▸ TASK REQUIREMENTS:
Restate word for word the lines in the listing below, starting at the line containing "-157,6 +157,14 @@" and ending at the line containing "58 42 80 42", both included; leave out the rest.

▸ RECORDS TO USE:
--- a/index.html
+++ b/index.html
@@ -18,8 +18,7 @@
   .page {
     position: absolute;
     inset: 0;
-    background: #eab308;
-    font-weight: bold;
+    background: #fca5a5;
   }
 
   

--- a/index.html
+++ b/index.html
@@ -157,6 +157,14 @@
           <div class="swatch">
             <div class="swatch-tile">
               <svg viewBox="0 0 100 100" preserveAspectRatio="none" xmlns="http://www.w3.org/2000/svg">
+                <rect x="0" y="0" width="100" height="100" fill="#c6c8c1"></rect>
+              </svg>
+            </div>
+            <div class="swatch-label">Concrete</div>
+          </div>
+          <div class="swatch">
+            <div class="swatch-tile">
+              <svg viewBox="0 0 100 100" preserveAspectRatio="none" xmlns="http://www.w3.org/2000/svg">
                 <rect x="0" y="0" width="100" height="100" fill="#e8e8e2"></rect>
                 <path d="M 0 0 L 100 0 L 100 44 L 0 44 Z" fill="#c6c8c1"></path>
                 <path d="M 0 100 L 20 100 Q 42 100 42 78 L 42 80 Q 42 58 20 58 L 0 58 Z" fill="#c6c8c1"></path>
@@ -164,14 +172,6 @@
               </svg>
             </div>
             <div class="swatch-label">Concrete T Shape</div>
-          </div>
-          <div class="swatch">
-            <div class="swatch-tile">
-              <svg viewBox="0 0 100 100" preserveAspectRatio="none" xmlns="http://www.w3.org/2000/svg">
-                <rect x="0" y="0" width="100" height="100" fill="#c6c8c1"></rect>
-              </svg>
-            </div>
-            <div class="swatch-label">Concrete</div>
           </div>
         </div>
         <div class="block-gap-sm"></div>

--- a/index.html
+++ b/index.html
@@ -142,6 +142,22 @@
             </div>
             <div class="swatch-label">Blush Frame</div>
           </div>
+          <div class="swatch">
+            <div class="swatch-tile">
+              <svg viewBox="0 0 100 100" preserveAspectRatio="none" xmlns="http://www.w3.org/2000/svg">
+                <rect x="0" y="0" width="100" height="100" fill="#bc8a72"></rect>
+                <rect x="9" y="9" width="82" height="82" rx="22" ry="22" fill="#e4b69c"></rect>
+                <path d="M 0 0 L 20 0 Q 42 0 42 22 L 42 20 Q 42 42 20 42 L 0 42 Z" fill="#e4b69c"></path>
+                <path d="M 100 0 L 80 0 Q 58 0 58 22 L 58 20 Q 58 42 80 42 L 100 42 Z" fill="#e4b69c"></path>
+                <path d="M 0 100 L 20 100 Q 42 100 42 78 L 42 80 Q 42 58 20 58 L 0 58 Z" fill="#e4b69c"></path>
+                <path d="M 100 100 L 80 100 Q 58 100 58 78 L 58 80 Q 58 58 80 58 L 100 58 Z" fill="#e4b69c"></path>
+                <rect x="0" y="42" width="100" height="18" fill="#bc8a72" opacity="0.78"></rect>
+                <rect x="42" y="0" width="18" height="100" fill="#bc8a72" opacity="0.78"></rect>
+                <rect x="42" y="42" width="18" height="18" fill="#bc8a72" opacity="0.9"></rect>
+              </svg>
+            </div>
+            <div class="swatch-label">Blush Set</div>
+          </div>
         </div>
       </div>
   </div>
--
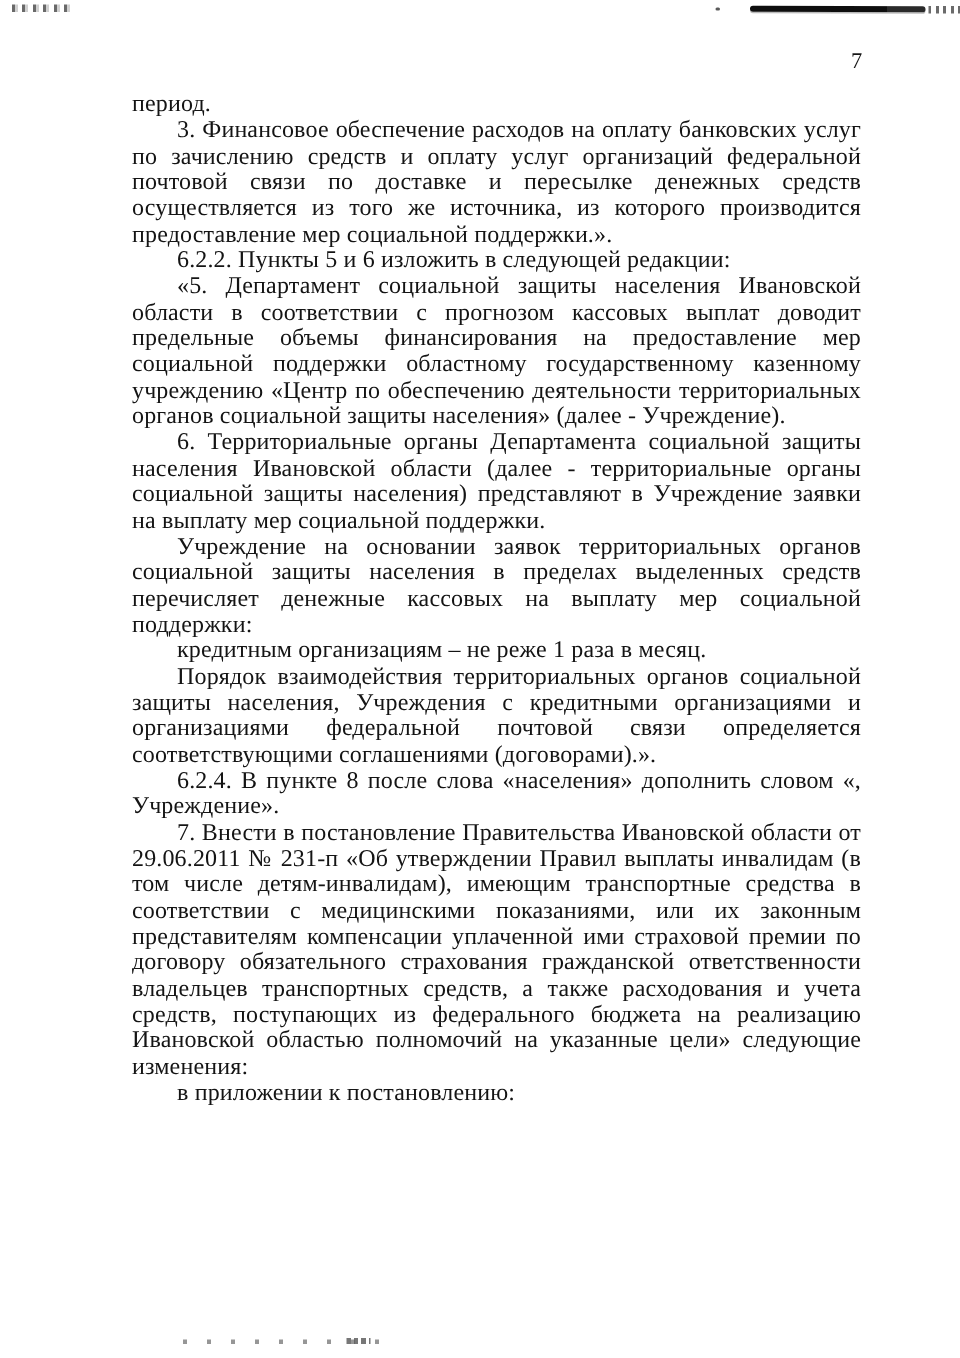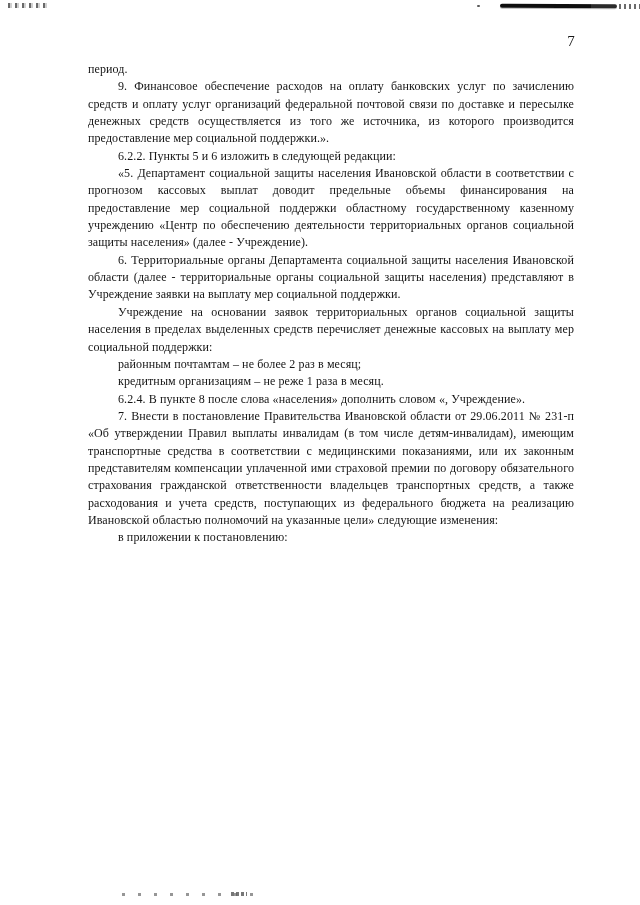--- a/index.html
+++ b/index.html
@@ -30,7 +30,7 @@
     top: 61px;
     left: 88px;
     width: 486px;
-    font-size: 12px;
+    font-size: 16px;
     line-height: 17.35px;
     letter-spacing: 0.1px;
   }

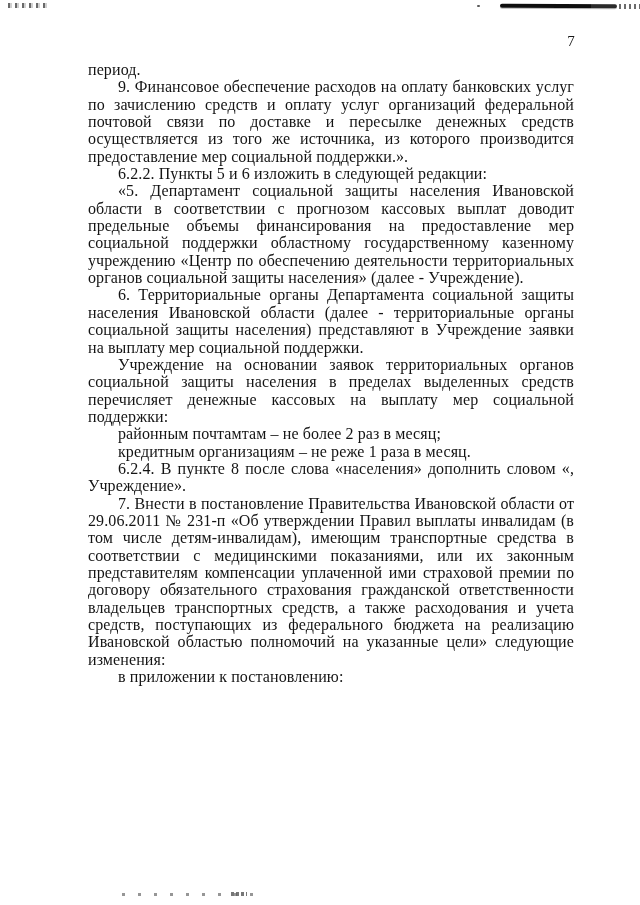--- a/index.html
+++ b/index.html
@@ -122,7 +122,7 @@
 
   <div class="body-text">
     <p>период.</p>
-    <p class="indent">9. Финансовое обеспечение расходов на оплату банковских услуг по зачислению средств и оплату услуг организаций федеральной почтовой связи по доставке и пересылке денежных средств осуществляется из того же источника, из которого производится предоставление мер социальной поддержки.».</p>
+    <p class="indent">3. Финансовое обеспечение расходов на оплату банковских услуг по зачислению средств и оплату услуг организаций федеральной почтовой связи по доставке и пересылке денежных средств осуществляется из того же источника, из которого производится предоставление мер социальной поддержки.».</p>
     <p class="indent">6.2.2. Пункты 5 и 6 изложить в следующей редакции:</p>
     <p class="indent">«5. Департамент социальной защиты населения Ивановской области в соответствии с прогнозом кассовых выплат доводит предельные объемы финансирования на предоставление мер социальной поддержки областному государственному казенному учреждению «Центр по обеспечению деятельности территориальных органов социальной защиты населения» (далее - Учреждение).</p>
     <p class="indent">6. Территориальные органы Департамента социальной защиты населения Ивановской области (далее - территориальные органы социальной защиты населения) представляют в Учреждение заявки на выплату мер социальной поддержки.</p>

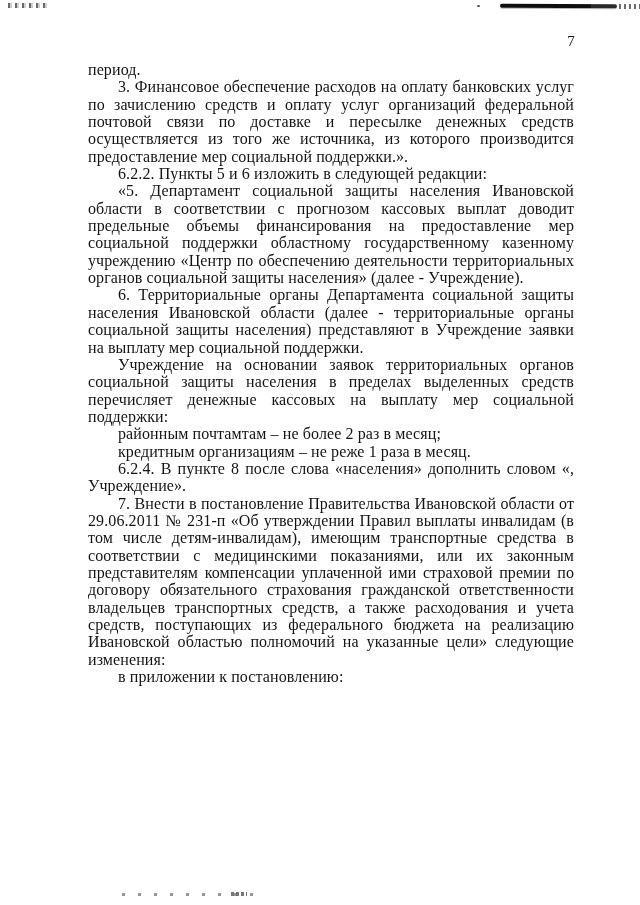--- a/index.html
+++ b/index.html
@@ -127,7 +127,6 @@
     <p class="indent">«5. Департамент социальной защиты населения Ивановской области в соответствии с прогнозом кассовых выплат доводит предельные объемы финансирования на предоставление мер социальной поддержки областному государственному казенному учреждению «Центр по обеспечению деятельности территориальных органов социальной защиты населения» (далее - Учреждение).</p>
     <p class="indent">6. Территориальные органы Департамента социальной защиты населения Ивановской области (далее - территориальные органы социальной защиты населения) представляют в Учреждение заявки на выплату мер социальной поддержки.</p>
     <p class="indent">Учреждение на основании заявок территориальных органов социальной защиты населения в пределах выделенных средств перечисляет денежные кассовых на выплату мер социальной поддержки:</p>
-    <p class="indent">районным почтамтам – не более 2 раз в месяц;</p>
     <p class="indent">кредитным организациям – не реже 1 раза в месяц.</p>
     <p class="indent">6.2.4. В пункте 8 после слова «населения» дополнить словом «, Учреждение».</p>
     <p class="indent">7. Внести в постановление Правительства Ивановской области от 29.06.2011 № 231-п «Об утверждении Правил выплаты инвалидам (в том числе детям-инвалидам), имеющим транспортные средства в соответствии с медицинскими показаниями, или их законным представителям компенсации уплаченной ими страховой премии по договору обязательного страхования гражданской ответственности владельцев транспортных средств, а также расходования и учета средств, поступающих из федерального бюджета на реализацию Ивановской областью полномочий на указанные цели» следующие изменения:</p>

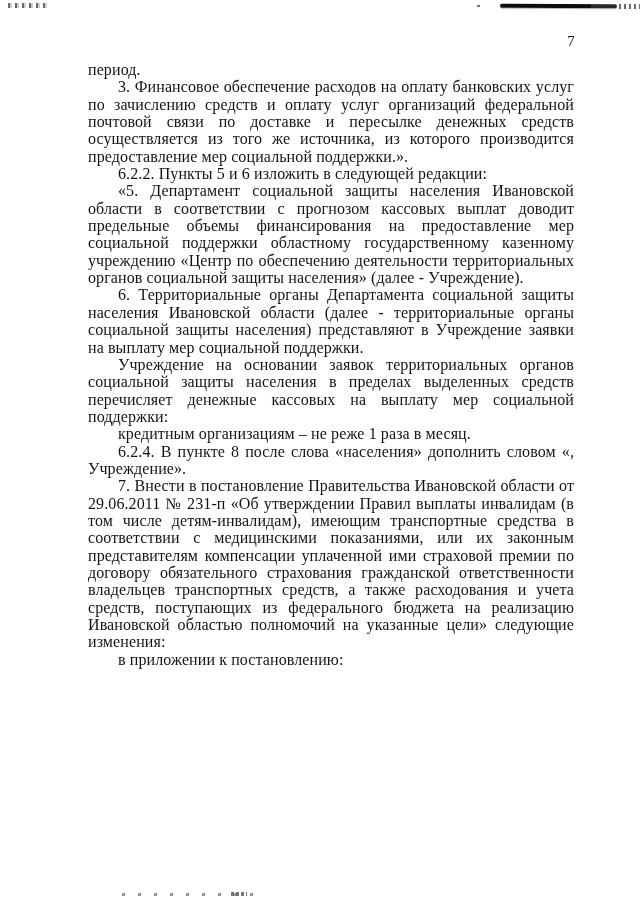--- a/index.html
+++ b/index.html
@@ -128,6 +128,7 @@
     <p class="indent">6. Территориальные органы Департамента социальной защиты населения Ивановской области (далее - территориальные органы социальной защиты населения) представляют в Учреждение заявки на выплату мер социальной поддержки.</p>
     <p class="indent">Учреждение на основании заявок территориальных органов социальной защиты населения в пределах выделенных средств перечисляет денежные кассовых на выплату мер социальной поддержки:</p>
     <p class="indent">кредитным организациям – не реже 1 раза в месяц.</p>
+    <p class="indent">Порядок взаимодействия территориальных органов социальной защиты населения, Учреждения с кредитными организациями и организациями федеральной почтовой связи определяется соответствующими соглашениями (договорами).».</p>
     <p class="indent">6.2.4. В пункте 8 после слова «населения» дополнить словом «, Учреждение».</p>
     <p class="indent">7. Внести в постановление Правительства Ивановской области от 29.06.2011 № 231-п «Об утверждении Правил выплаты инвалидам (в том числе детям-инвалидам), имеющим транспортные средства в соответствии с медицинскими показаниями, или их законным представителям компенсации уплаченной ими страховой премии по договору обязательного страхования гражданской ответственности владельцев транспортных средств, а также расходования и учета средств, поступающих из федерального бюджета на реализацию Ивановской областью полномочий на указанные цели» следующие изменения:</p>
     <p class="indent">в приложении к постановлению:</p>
---
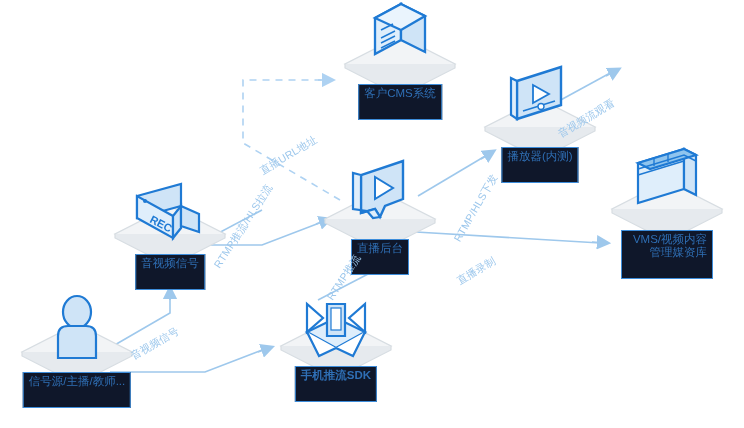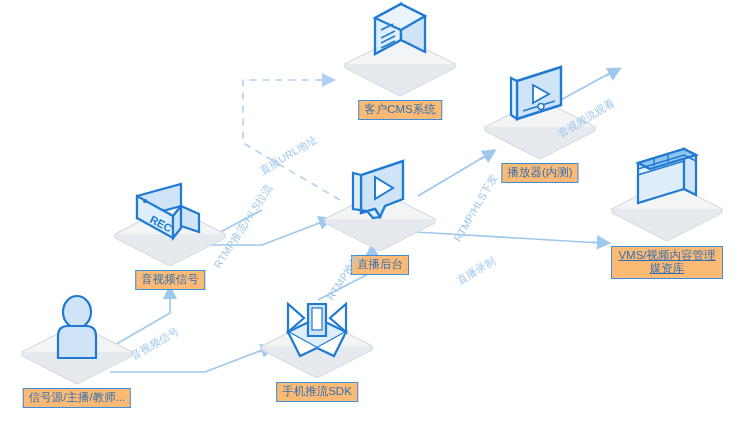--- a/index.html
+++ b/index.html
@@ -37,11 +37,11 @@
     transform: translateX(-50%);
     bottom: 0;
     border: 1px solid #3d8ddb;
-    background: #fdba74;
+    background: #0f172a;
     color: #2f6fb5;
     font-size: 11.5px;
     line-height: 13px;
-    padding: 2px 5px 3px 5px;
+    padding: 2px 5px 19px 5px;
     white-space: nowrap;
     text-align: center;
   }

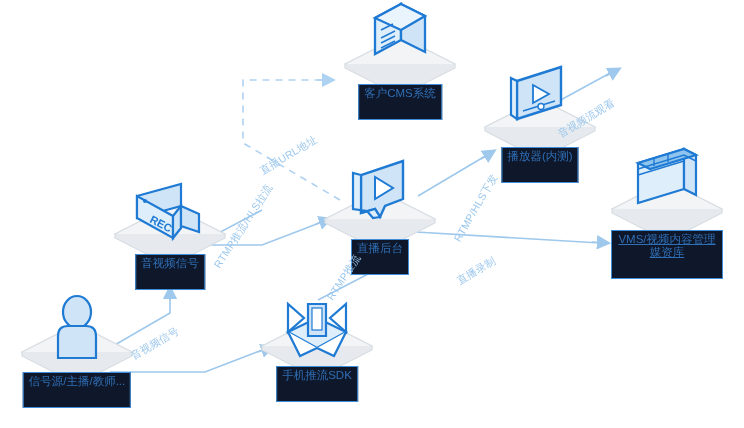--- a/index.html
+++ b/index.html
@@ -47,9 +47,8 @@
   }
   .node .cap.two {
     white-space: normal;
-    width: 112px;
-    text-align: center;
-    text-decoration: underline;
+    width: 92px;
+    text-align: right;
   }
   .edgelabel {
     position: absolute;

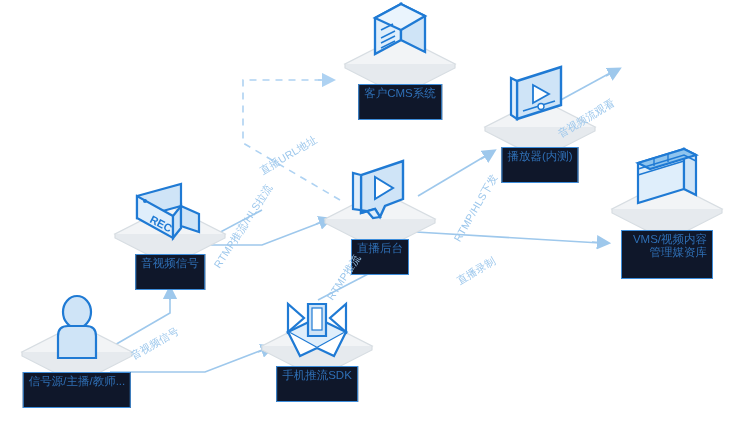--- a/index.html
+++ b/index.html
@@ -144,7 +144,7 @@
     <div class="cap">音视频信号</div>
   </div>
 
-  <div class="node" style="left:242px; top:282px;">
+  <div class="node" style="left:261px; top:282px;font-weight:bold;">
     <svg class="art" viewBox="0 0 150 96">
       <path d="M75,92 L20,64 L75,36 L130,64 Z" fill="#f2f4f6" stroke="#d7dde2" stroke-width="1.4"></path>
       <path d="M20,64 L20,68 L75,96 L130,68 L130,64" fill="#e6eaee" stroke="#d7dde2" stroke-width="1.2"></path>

▸ ANSWER TO THE PROBLEM:
@@ -157,6 +157,14 @@
           <div class="swatch">
             <div class="swatch-tile">
               <svg viewBox="0 0 100 100" preserveAspectRatio="none" xmlns="http://www.w3.org/2000/svg">
+                <rect x="0" y="0" width="100" height="100" fill="#c6c8c1"></rect>
+              </svg>
+            </div>
+            <div class="swatch-label">Concrete</div>
+          </div>
+          <div class="swatch">
+            <div class="swatch-tile">
+              <svg viewBox="0 0 100 100" preserveAspectRatio="none" xmlns="http://www.w3.org/2000/svg">
                 <rect x="0" y="0" width="100" height="100" fill="#e8e8e2"></rect>
                 <path d="M 0 0 L 100 0 L 100 44 L 0 44 Z" fill="#c6c8c1"></path>
                 <path d="M 0 100 L 20 100 Q 42 100 42 78 L 42 80 Q 42 58 20 58 L 0 58 Z" fill="#c6c8c1"></path>
@@ -164,14 +172,6 @@
               </svg>
             </div>
             <div class="swatch-label">Concrete T Shape</div>
-          </div>
-          <div class="swatch">
-            <div class="swatch-tile">
-              <svg viewBox="0 0 100 100" preserveAspectRatio="none" xmlns="http://www.w3.org/2000/svg">
-                <rect x="0" y="0" width="100" height="100" fill="#c6c8c1"></rect>
-              </svg>
-            </div>
-            <div class="swatch-label">Concrete</div>
           </div>
         </div>
         <div class="block-gap-sm"></div>

--- a/index.html
+++ b/index.html
@@ -142,6 +142,22 @@
             </div>
             <div class="swatch-label">Blush Frame</div>
           </div>
+          <div class="swatch">
+            <div class="swatch-tile">
+              <svg viewBox="0 0 100 100" preserveAspectRatio="none" xmlns="http://www.w3.org/2000/svg">
+                <rect x="0" y="0" width="100" height="100" fill="#bc8a72"></rect>
+                <rect x="9" y="9" width="82" height="82" rx="22" ry="22" fill="#e4b69c"></rect>
+                <path d="M 0 0 L 20 0 Q 42 0 42 22 L 42 20 Q 42 42 20 42 L 0 42 Z" fill="#e4b69c"></path>
+                <path d="M 100 0 L 80 0 Q 58 0 58 22 L 58 20 Q 58 42 80 42 L 100 42 Z" fill="#e4b69c"></path>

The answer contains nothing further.